What is needed is an exact transcription of every record, minus the pictures.

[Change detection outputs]

━━━━━━━━━━━━━━━━

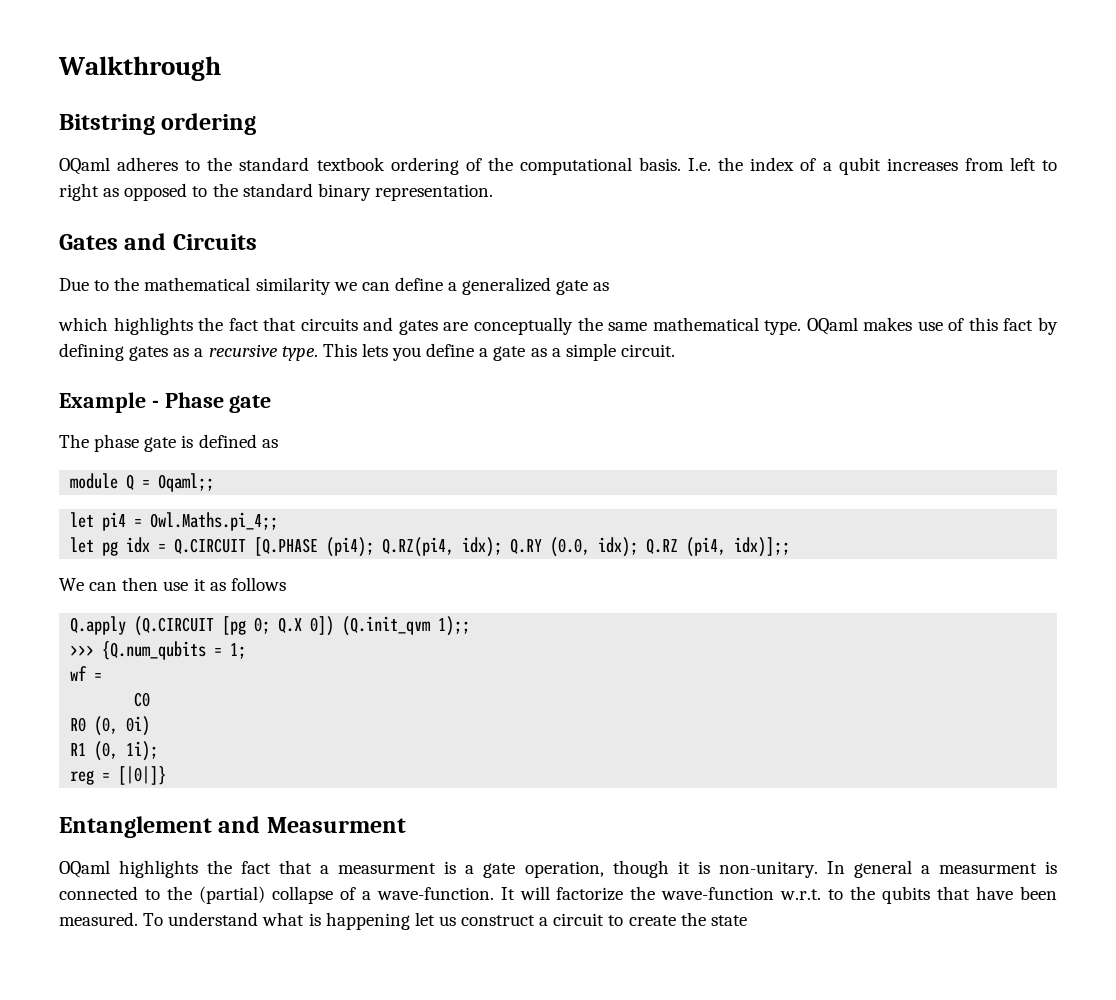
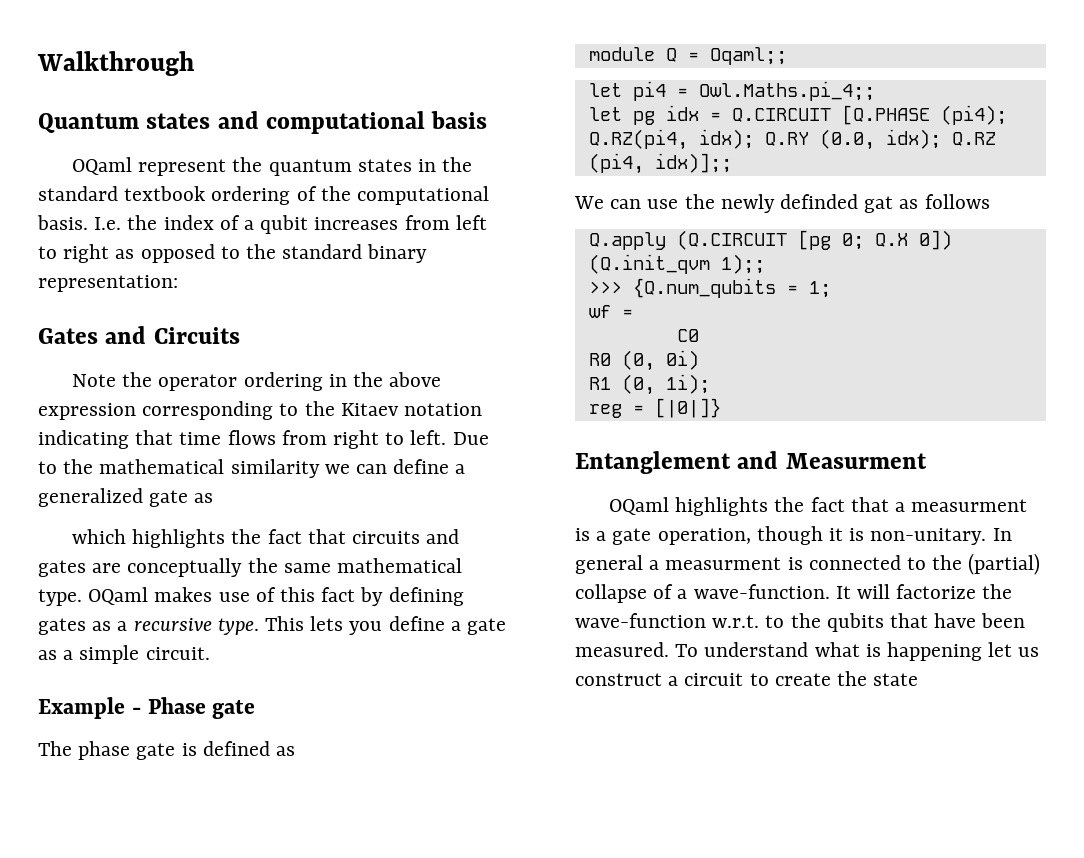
[59,113,257,135] [59,157,201,175] Bitstring ordering // OQaml adheres to -> [38,111,488,134] [71,157,437,176] Quantum states and computational basis // OQaml represent the quantum states in
[374,184,493,201] representation. -> [38,275,178,292] representation:
(257, 242) none -> [71,372,442,391] [38,401,483,420] [38,430,447,449] Note the operator ordering in the above expression corresponding to the Kitaev notation indicating that time flows from right to left.
[122,577,206,591] then use it -> [647,194,894,213] use the newly definded gat

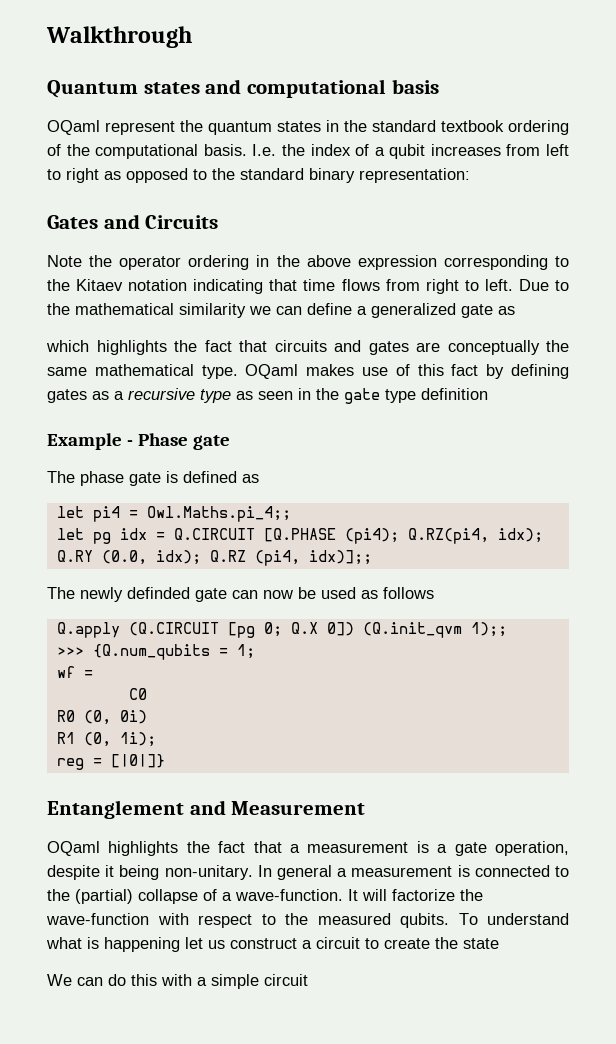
[217,616,507,635] [38,645,210,664] type. This lets you define a gate as a simple circuit. -> [200,388,488,404] type as seen in the gate type definition
[588,47,787,65] // module Q = Oqaml;; -> (259, 478) none
[574,194,894,213] We can use the newly definded gat -> [47,587,356,602] The newly definded gate can now be used
[785,453,927,469] Measurment -> [231,801,366,815] Measurement
[911,499,1028,512] measurment -> [307,842,409,853] measurement
[756,526,865,545] though it is -> [47,865,160,880] despite it being
[665,557,782,570] measurment -> [351,866,453,877] measurement
[712,613,1026,632] [575,642,669,657] w.r.t. to the qubits that have been measured. -> [157,913,449,928] with respect to the measured qubits.
(919, 679) none -> [47,974,308,989] // We can do this with a simple circuit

━━━━━━━━━━━━━━━━

• [ANSWER AREA]:
[59,113,257,135] [59,157,201,175] Bitstring ordering // OQaml adheres to -> [38,111,488,134] [71,157,437,176] Quantum states and computational basis // OQaml represent the quantum states in
[374,184,493,201] representation. -> [38,275,178,292] representation:
(257, 242) none -> [71,372,442,391] [38,401,483,420] [38,430,447,449] Note the operator ordering in the above expression corresponding to the Kitaev notation indicating that time flows from right to left.
[122,577,206,591] then use it -> [647,194,894,213] use the newly definded gat

[217,616,507,635] [38,645,210,664] type. This lets you define a gate as a simple circuit. -> [200,388,488,404] type as seen in the gate type definition
[588,47,787,65] // module Q = Oqaml;; -> (259, 478) none
[574,194,894,213] We can use the newly definded gat -> [47,587,356,602] The newly definded gate can now be used
[785,453,927,469] Measurment -> [231,801,366,815] Measurement
[911,499,1028,512] measurment -> [307,842,409,853] measurement
[756,526,865,545] though it is -> [47,865,160,880] despite it being
[665,557,782,570] measurment -> [351,866,453,877] measurement
[712,613,1026,632] [575,642,669,657] w.r.t. to the qubits that have been measured. -> [157,913,449,928] with respect to the measured qubits.
(919, 679) none -> [47,974,308,989] // We can do this with a simple circuit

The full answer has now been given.